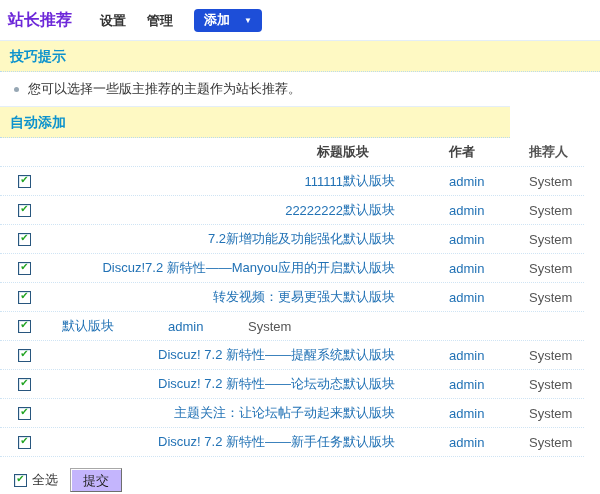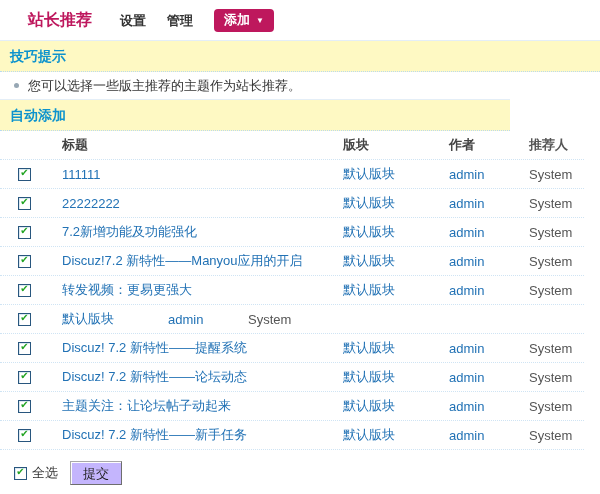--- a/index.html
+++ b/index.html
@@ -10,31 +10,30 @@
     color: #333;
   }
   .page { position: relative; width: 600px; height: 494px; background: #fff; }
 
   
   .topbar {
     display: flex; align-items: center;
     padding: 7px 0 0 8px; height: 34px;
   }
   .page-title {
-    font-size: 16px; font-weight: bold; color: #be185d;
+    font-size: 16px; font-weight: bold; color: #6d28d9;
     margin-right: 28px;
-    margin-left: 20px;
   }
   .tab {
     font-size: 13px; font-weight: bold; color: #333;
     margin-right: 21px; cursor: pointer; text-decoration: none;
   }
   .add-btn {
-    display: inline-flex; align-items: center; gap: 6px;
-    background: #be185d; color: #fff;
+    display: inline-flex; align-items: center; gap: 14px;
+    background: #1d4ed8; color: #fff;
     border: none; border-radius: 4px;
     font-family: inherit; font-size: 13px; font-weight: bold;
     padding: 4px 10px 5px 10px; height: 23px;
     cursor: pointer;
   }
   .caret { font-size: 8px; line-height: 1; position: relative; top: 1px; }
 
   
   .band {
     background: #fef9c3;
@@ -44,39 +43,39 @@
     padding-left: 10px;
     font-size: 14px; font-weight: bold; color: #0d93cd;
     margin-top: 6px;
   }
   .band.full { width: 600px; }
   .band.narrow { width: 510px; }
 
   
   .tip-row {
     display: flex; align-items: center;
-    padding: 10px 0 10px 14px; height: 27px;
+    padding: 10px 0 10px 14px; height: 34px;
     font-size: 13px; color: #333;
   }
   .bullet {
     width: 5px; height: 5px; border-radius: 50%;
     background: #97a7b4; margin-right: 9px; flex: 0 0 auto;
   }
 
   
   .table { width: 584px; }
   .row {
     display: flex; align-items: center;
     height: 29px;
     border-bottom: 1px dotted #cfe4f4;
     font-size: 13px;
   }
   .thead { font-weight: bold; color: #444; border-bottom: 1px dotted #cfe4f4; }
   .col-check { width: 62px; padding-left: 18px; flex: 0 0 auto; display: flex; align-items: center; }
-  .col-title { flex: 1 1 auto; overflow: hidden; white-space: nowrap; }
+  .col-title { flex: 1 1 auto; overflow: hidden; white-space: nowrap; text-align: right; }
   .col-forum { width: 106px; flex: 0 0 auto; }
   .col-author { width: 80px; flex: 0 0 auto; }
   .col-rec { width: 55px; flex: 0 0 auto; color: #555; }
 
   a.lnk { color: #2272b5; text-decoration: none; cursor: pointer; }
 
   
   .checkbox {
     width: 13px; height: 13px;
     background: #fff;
┄┄┄┄┄┄┄┄┄┄
● **What the task requires**
Set down, unchanged, the line that contains "106px; flex: 0" together with every later line in the records, through the last one.

● **Task solution**
   .col-forum { width: 106px; flex: 0 0 auto; }
   .col-author { width: 80px; flex: 0 0 auto; }
   .col-rec { width: 55px; flex: 0 0 auto; color: #555; }
 
   a.lnk { color: #2272b5; text-decoration: none; cursor: pointer; }
 
   
   .checkbox {
     width: 13px; height: 13px;
     background: #fff;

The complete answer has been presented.